#!/usr/bin/env python
# coding: utf-8

# ## Example notebook for the %%stata cell magic by the IPyStata package. 

# **Author:**   Ties de Kok <tdekok@uw.edu>  
# **Homepage:**    https://github.com/TiesdeKok/ipystata  
# **PyPi:** https://pypi.python.org/pypi/ipystata  

# ## Note: this example notebook uses the `Stata Batch Mode` method.

# See Github for an example notebook using the Windows-only `Stata automation` method.

# ## Import packages

# In[1]:


import pandas as pd


# In[2]:


import ipystata


# ## Configure ipystata

# In[1]:


from ipystata.config import config_stata
config_stata('/home/user/stata15/stata-se')
#config_stata("D:\Software\stata15\StataSE-64.exe", force_batch=True) 


# **Note:** for this change to take effect you need to `Kernel` --> `Restart` the notebook.

# ## Check whether IPyStata is working

# In[4]:


get_ipython().run_cell_magic('stata', '', '\ndisplay "Hello, I am printed by Stata."\n')


# # Some examples based on the Stata 13 manual

# ## Load the dataset "auto.dta" in Stata return it back to Python as a Pandas dataframe

# The code cell below runs the Stata command **`sysuse auto.dta`** to load the dataset and returns it back to Python via the **`-o car_df`** argument.

# In[5]:


get_ipython().run_cell_magic('stata', '-o car_df', 'sysuse auto.dta\n')


# **`car_df`** is a regular Pandas dataframe on which Python / Pandas actions can be performed. 

# In[6]:


car_df.head()


# ## Basic descriptive statistics

# The argument **`-d or --data`** is used to define which dataframe should be set as dataset in Stata.  
# In the example below the Stata function **`tabulate`** is used to generate some descriptive statistics for the dataframe **`car_df`**.

# In[7]:


get_ipython().run_cell_magic('stata', '-d car_df', 'tabulate foreign headroom\n')
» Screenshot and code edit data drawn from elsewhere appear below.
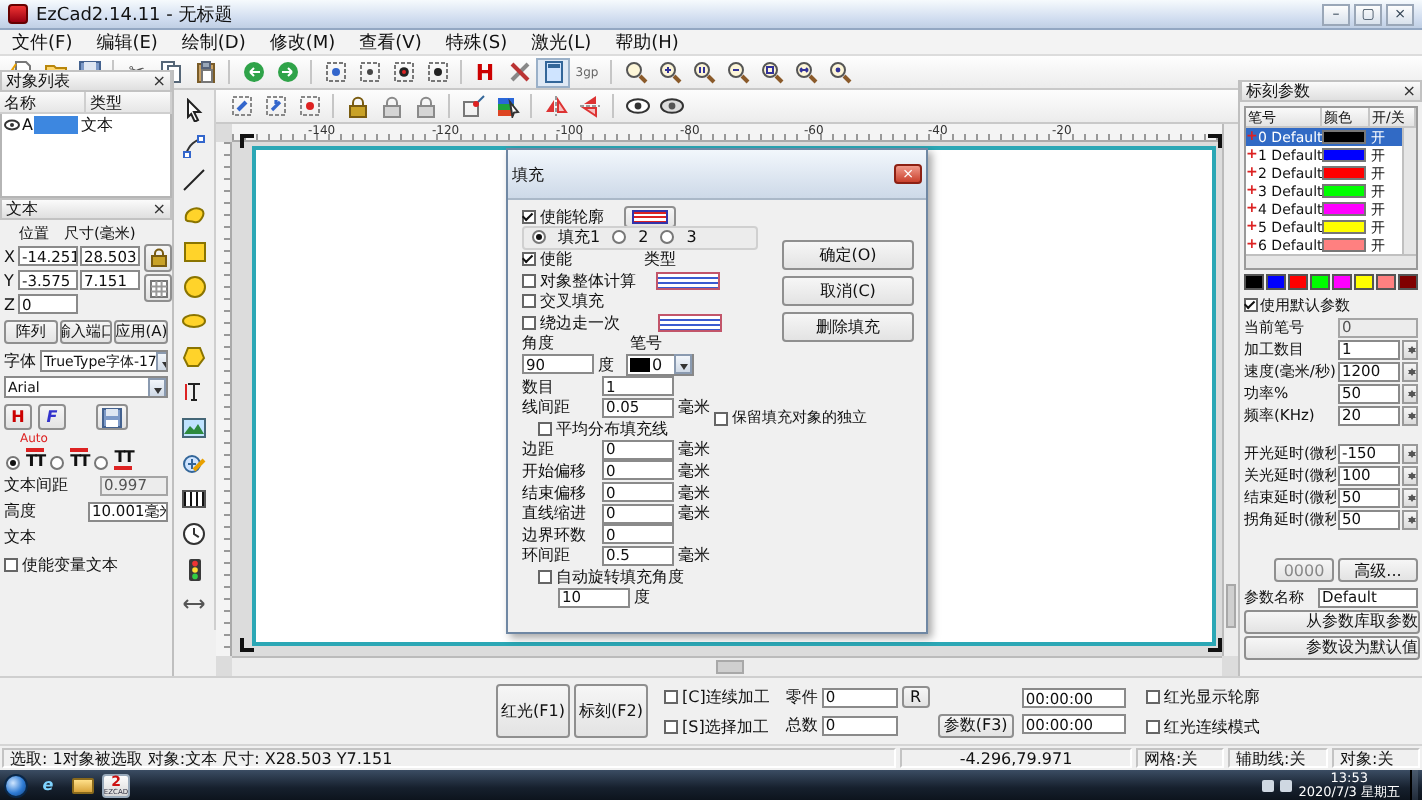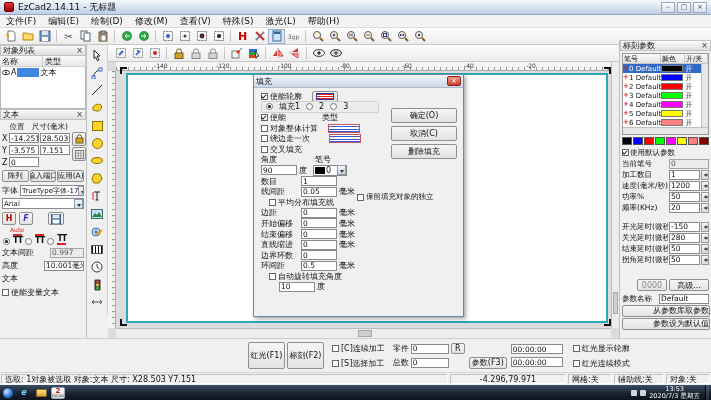"对象列表" .leftcol { top: 45px -> 35px }
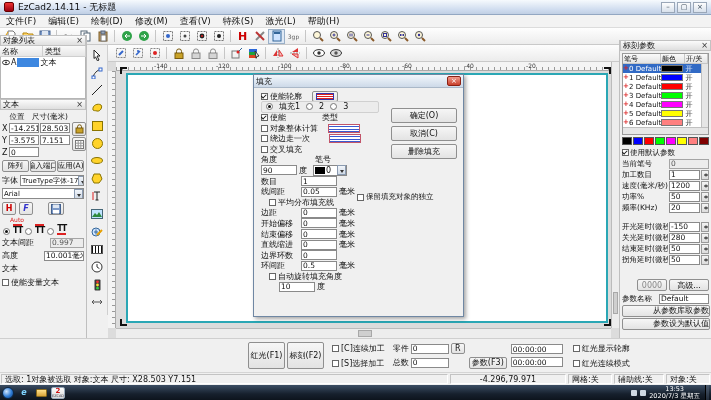"填充" .dtitle { padding: 0 2px -> 12px 2px }
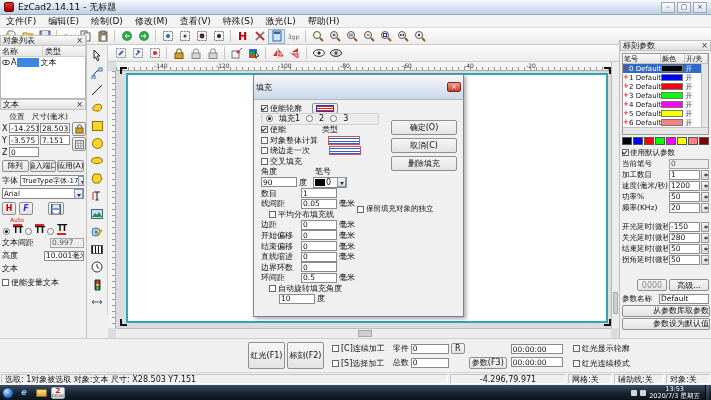"绕边走一次" div.drow { order: before "交叉填充" -> after "交叉填充" }
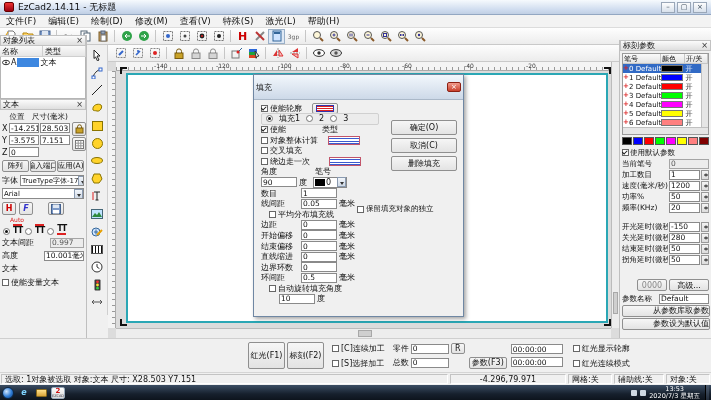"280" span.field { text: 280 -> 100 }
# These descriptive statistics can be replicated in Pandas using the **`crosstab`** fuction, see the code below.

# In[8]:


pd.crosstab(car_df['foreign'], car_df['headroom'], margins=True)


# ## Stata graphs

# **Note:** due to a limitation of Stata it currently returns the graph as a PDF.  
# This is a temporary workaround that I hope to find a more suitable fix for in the future.

# In[9]:


get_ipython().run_cell_magic('stata', '-gr', 'use https://stats.idre.ucla.edu/stat/data/hsb2.dta, clear\ngraph twoway scatter read math\n')


# ## Use Python lists as Stata macros

# In many situations it is convenient to define values or variable names in a Python list or equivalently in a Stata macro.  
# The **`-i or --input`** argument makes a Python list available for use in Stata as a local macro.  
# For example, **`-i main_var`** converts the Python list **`['mpg', 'rep78']`** into the following Stata macro: **``main_var'`**.

# In[10]:


main_var = ['mpg', 'rep78']
control_var = ['gear_ratio', 'trunk', 'weight', 'displacement']


# In[11]:


get_ipython().run_cell_magic('stata', '-d car_df -i main_var -i control_var', '\ndisplay "`main_var\'"\ndisplay "`control_var\'"\n\nregress price `main_var\' `control_var\', vce(robust)\n')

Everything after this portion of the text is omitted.